The imaginary life of scientists

The Manhattan Projects comic-book series

https://doi.org/10.7203/metode.0.3492

This article analyses The Manhattan Projects comic-book series, which recounts an alternative ending to the Second World War, where the Manhattan Project hides another mission more closely related to science fiction. Here we discuss how the concept of the so-called «imaginary life», a term coined by Marcel Schwob, has been applied to the history of science in the twentieth century.

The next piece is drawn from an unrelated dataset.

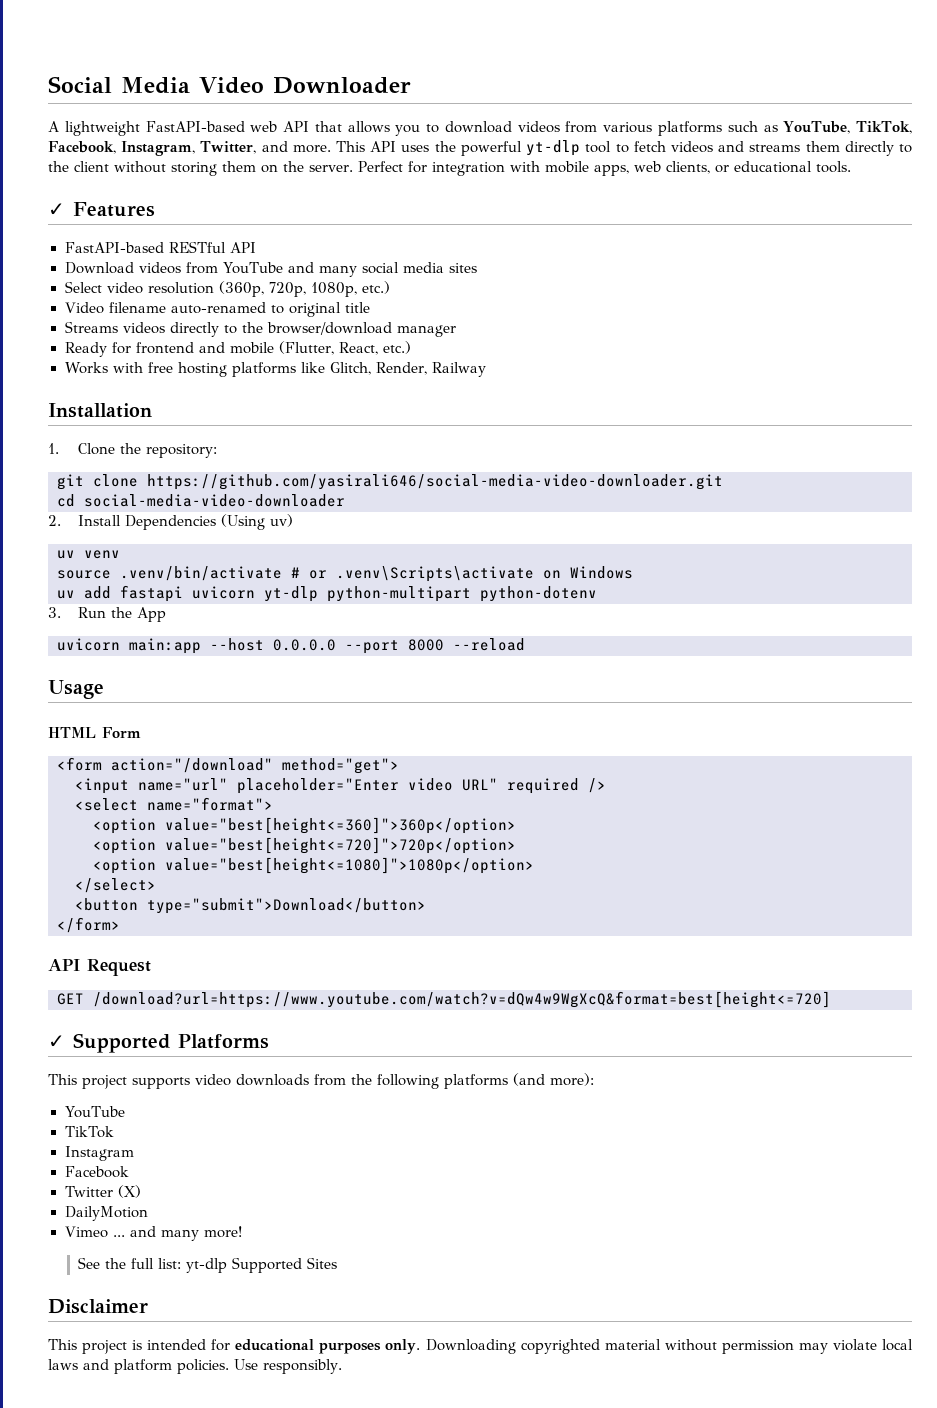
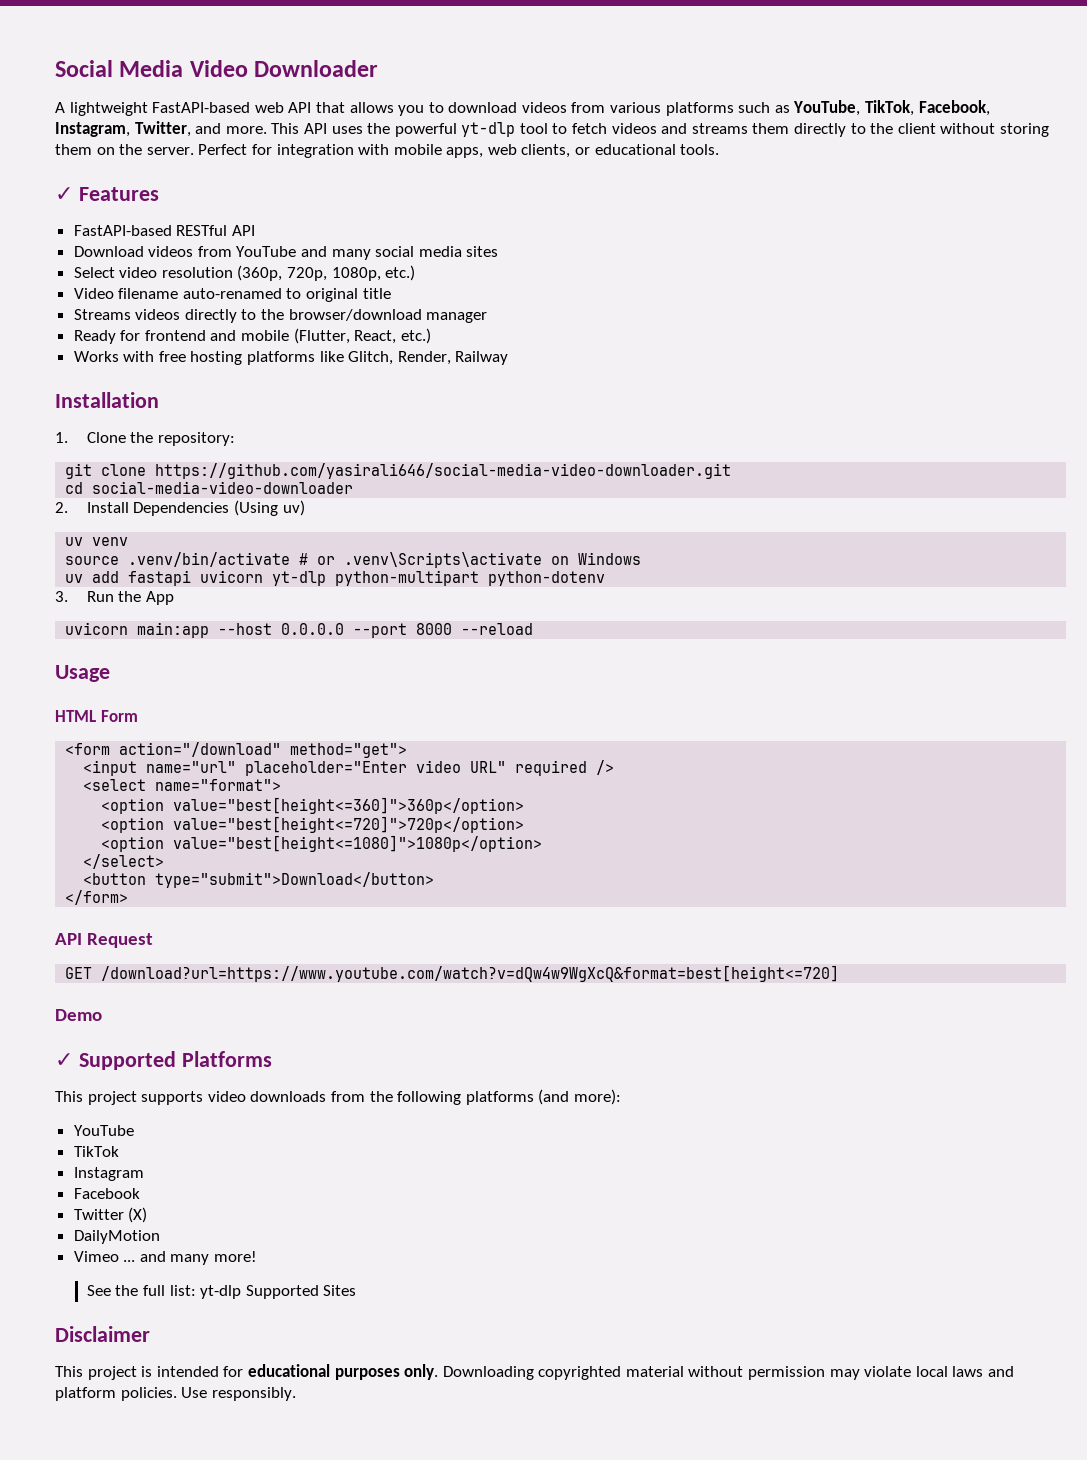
+ Demo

Keywords: Manhattan Project, imaginary life, Marcel Schwob, comics, metaliterature.

Introduction

At the close of the nineteenth century, the French author Marcel Schwob created the concept of «imaginary lives», which Jorge Luis Borges aptly described as stories where «the protagonists are real; the events can be imaginary and very often fantastic» (Borges, 1996: 486). Following on from Schwob (1979), the imaginary lives linked to the tradition of biography have been analysed in the field of comparative literature by scholars such as Bruno Fabre (2010), María José Hernández Guerrero (2002) or Francisco García Jurado (2008), who have all highlighted the relevance of this modern literary genre. Inspired by literary tradition, the comic has also used the lives of authors and historical figures to create its own fantasies. The comic mixes fiction and reality into a single narration where text and image work together, primarily to create new fictions based on literary authors such as Edgar Allan Poe and H. P. Lovecraft. The Manhattan Projects is an intriguing piece of work as it is based on the concept of imaginary lives and applies to people outside the literary world, specifically, the scientists who worked on the real Manhattan Project. As such, the work posits itself outside of the boundaries of comic biography, a genre which has lately flourished, in order to describe the lives of scientists using a new genre: imaginary lives.

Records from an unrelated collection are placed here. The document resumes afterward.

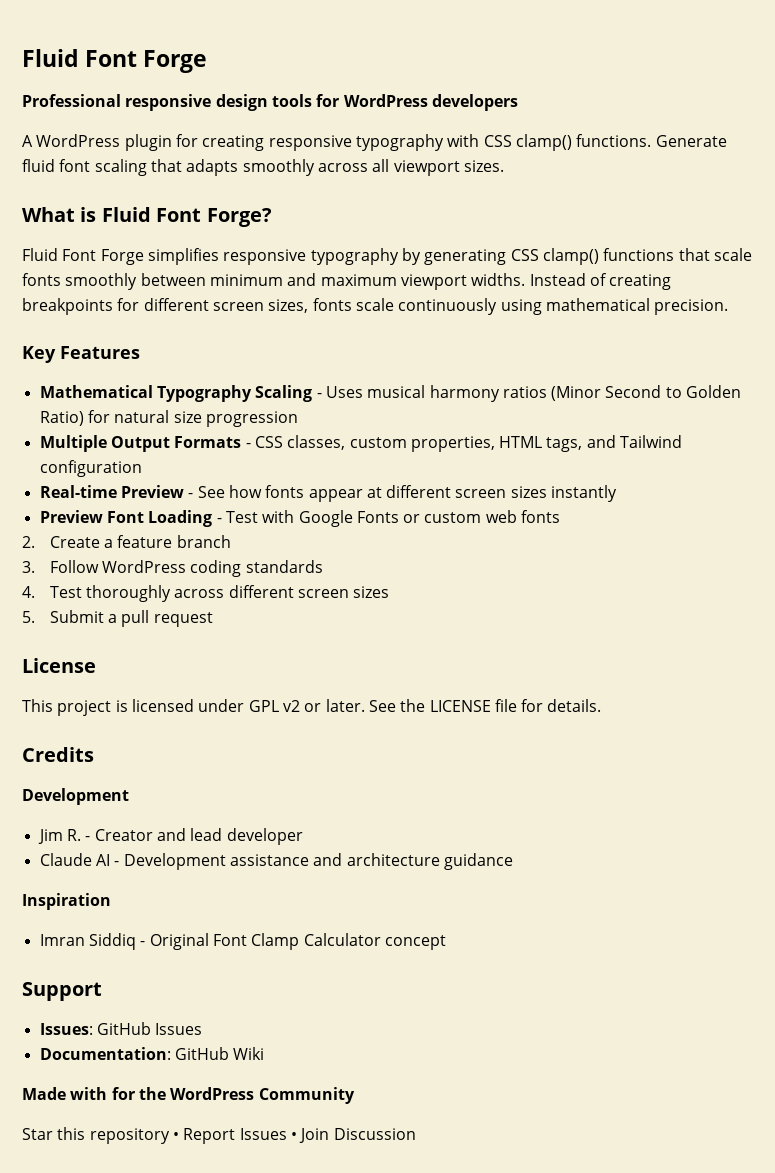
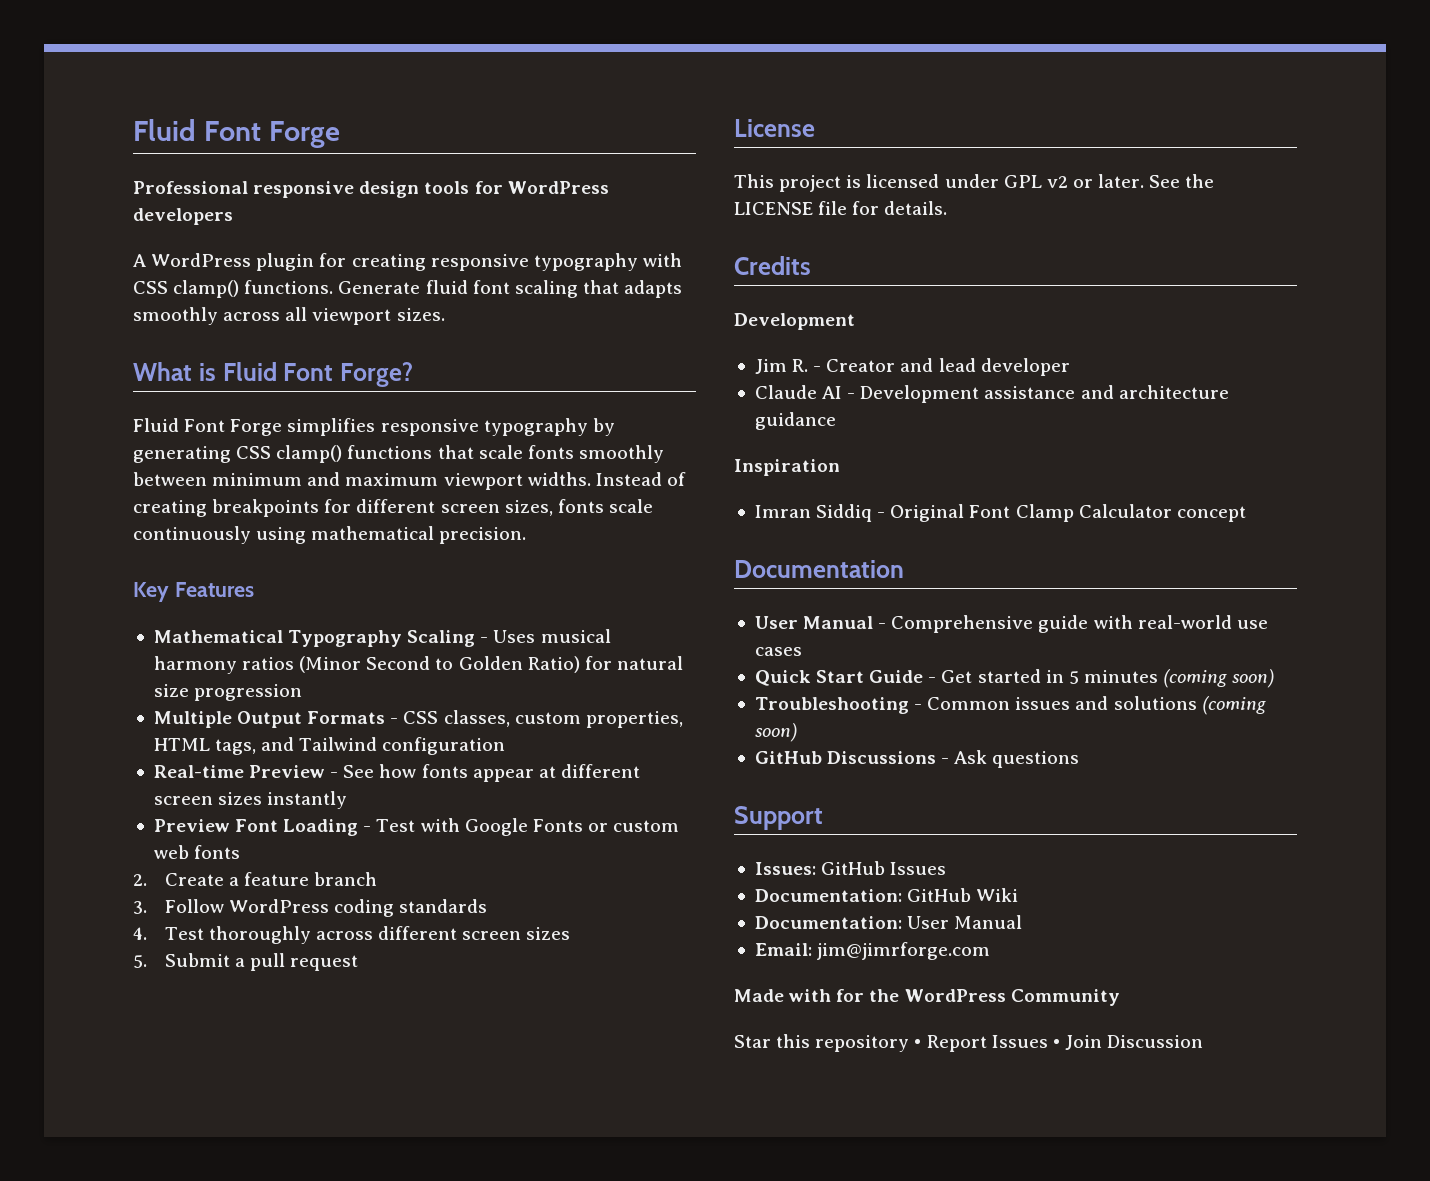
+ Documentation
+ User Manual - Comprehensive guide with real-world use cases
+ Quick Start Guide - Get started in 5 minutes (coming soon)
+ Troubleshooting - Common issues and solutions (coming soon)
+ GitHub Discussions - Ask questions
+ Documentation: User Manual
+ Email: jim@jimrforge.com

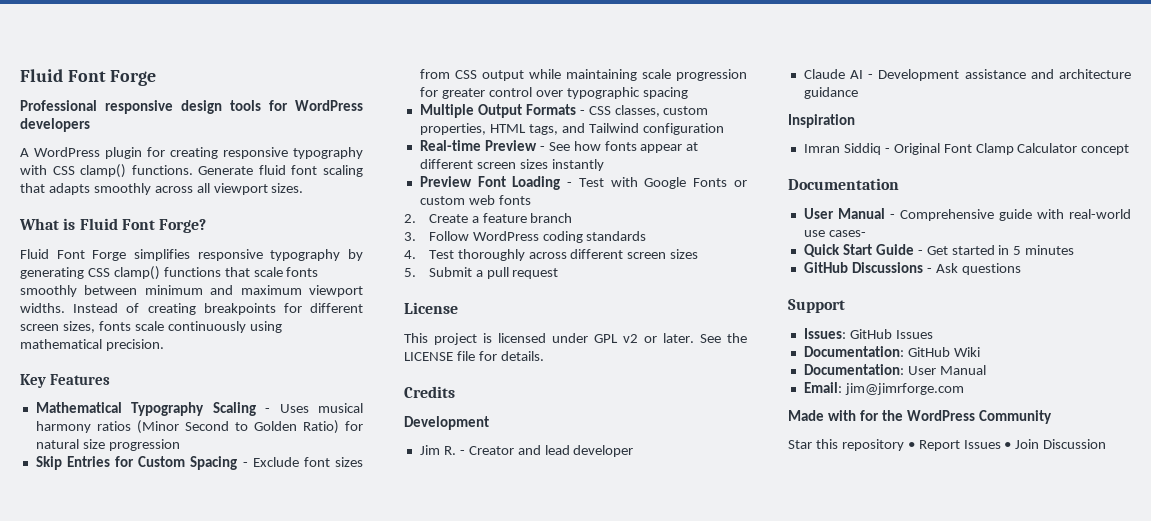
+ Skip Entries for Custom Spacing - Exclude font sizes from CSS output while maintaining scale progression for greater control over typographic spacing
- User Manual - Comprehensive guide with real-world use cases
+ User Manual - Comprehensive guide with real-world use cases-
- Quick Start Guide - Get started in 5 minutes (coming soon)
- Troubleshooting - Common issues and solutions (coming soon)
+ Quick Start Guide - Get started in 5 minutes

Imaginary lives as a literary microgenre: Marcel Schwob

Between 1894 and 1896 the French author Marcel Schwob (1867-1905) published his work Imaginary Lives. This collection of stories is based on some known information and facts which are used to recreate the lives of different characters such as Empedocles, Lucretius, Paolo Uccelo, Pocahontas, Cyril Tourneur, Captain Kidd, or the well-known killers Burke and Hare, amongst others. Through these imaginary and imagined lives, Schwob offers readers an alternative version of official events passed down through history, turning what is real into stories and making the story the key aspect of these new biographical sketches. Schwob is not interested in heroic deeds, facts and figures endlessly recorded in history books or the theories which the authorities themselves expounded and published. He focuses on the details, peculiarities which humanise these exceptional people. It is precisely this story content, essentially human, which serves as the inspiration and driving force behind the imaginary lives. This is how, by moving between the thin line separating reality and fiction, the «imaginary life» becomes a sub-genre of biography, which had distinguished followers throughout the twentieth century such as Juan José Arreola, Joan Perucho, Antonio Tabucchi and Jorge Luis Borges. Indeed Borges’ book A Universal History of Infamy (1935) was described by the author himself as «a poor imitation» of Schwob’s work.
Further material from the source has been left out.